The problem —
Using the records below, output the stretch that opens with the line containing "favors. 24 CFR § 960.203 1." and closes with the line containing "960.206(c) and (e).", exactly and including both lines, with nothing more.

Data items

%%

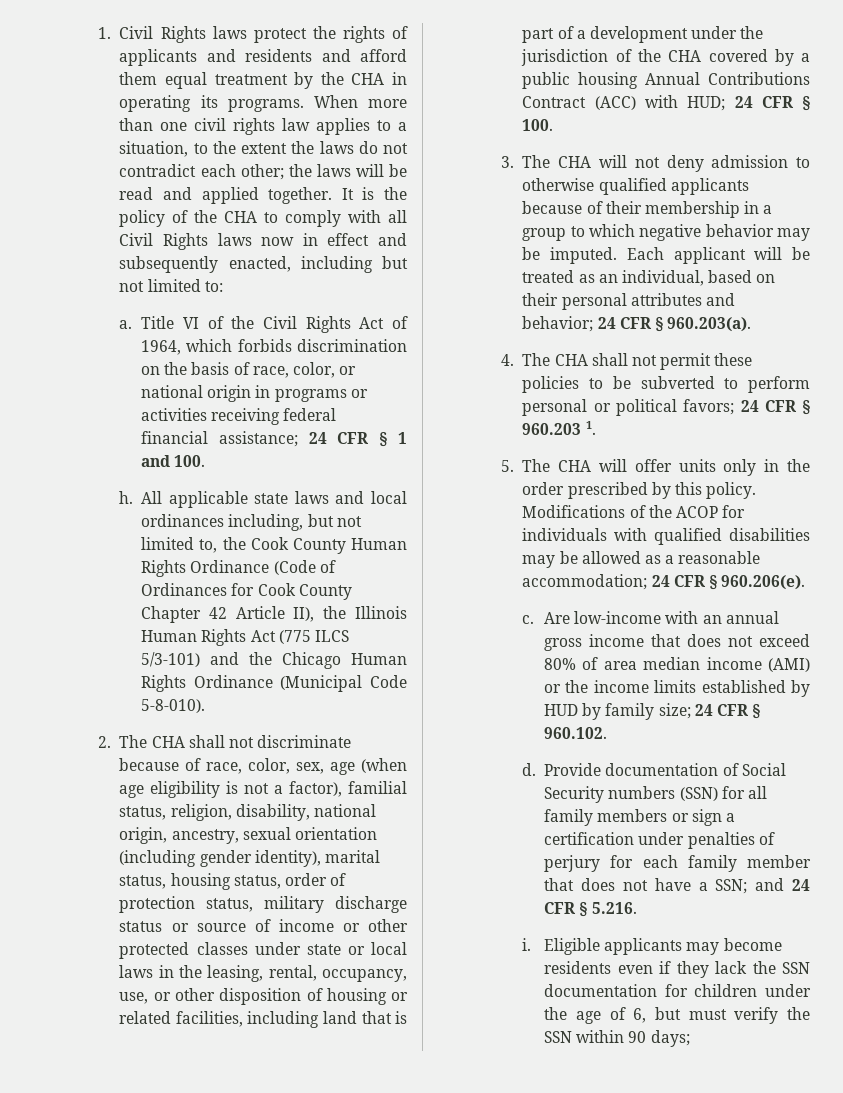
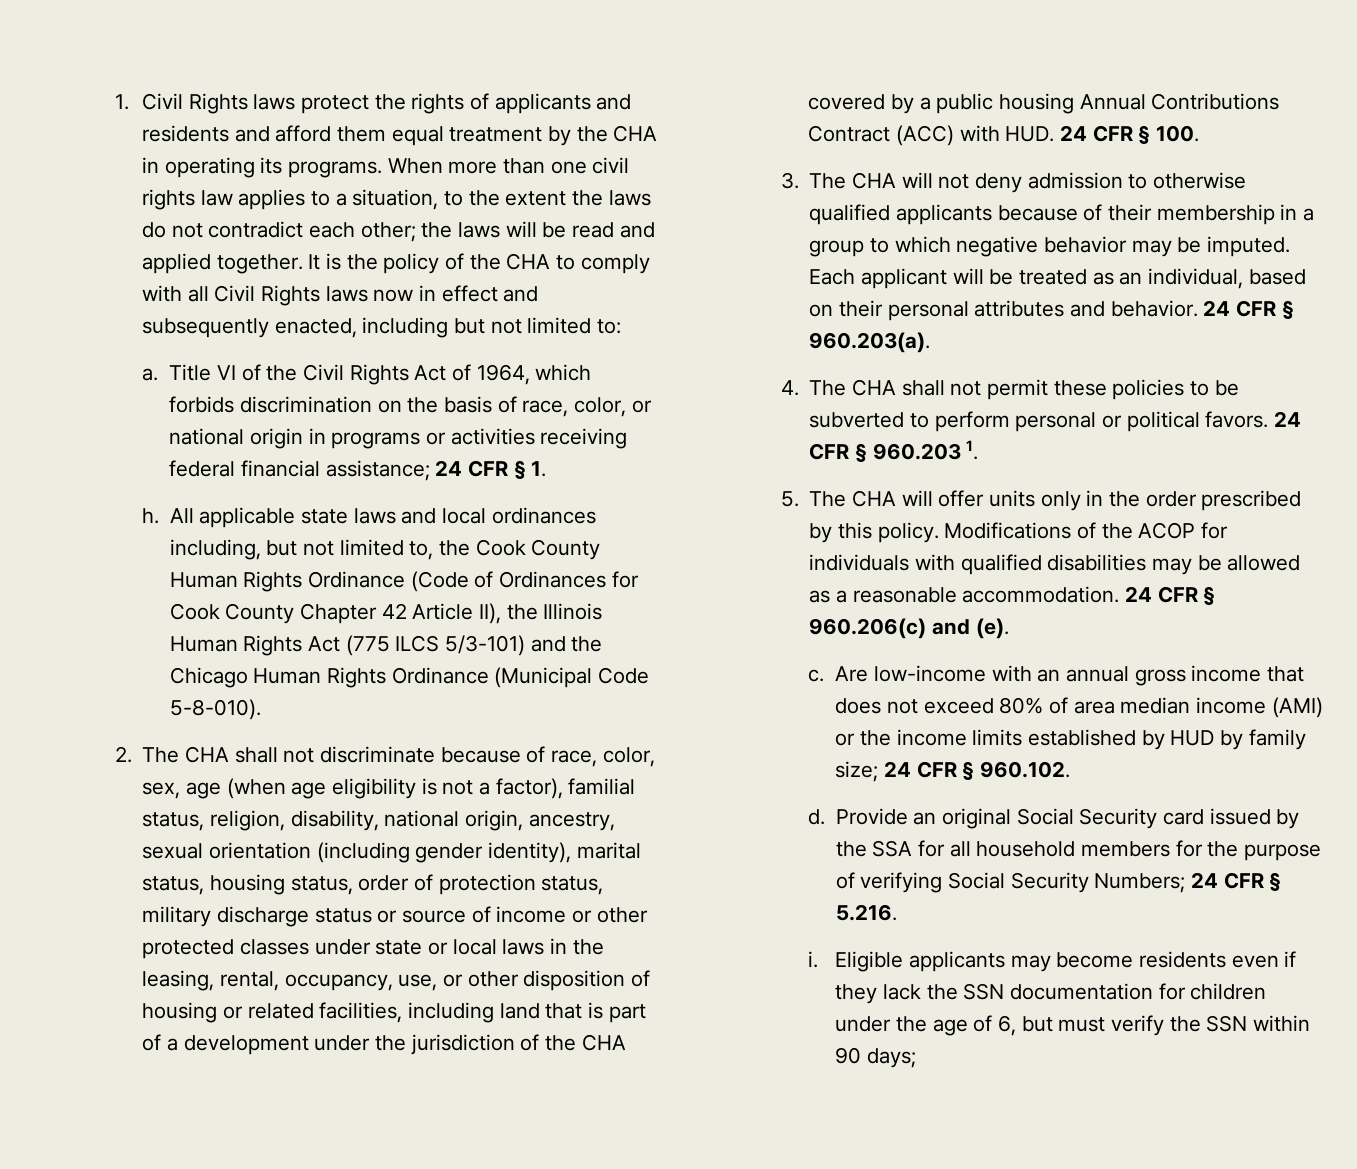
- Title VI of the Civil Rights Act of 1964, which forbids discrimination on the basis of race, color, or national origin in programs or activities receiving federal financial assistance; 24 CFR § 1 and 100.
+ Title VI of the Civil Rights Act of 1964, which forbids discrimination on the basis of race, color, or national origin in programs or activities receiving federal financial assistance; 24 CFR § 1.
- 2. The CHA shall not discriminate because of race, color, sex, age (when age eligibility is not a factor), familial status, religion, disability, national origin, ancestry, sexual orientation (including gender identity), marital status, housing status, order of protection status, military discharge status or source of income or other protected classes under state or local laws in the leasing, rental, occupancy, use, or other disposition of housing or related facilities, including land that is part of a development under the jurisdiction of the CHA covered by a public housing Annual Contributions Contract (ACC) with HUD; 24 CFR § 100.
+ 2. The CHA shall not discriminate because of race, color, sex, age (when age eligibility is not a factor), familial status, religion, disability, national origin, ancestry, sexual orientation (including gender identity), marital status, housing status, order of protection status, military discharge status or source of income or other protected classes under state or local laws in the leasing, rental, occupancy, use, or other disposition of housing or related facilities, including land that is part of a development under the jurisdiction of the CHA covered by a public housing Annual Contributions Contract (ACC) with HUD. 24 CFR § 100.
- Each applicant will be treated as an individual, based on their personal attributes and behavior; 24 CFR § 960.203(a).
+ Each applicant will be treated as an individual, based on their personal attributes and behavior. 24 CFR § 960.203(a).
- 4. The CHA shall not permit these policies to be subverted to perform personal or political favors; 24 CFR § 960.203 1.
+ 4. The CHA shall not permit these policies to be subverted to perform personal or political favors. 24 CFR § 960.203 1.
- Modifications of the ACOP for individuals with qualified disabilities may be allowed as a reasonable accommodation; 24 CFR § 960.206(e).
+ Modifications of the ACOP for individuals with qualified disabilities may be allowed as a reasonable accommodation. 24 CFR § 960.206(c) and (e).
- Provide documentation of Social Security numbers (SSN) for all family members or sign a certification under penalties of perjury for each family member that does not have a SSN; and 24 CFR § 5.216.
+ Provide an original Social Security card issued by the SSA for all household members for the purpose of verifying Social Security Numbers; 24 CFR § 5.216.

%%

Response to the exercise —
+ 4. The CHA shall not permit these policies to be subverted to perform personal or political favors. 24 CFR § 960.203 1.
- Modifications of the ACOP for individuals with qualified disabilities may be allowed as a reasonable accommodation; 24 CFR § 960.206(e).
+ Modifications of the ACOP for individuals with qualified disabilities may be allowed as a reasonable accommodation. 24 CFR § 960.206(c) and (e).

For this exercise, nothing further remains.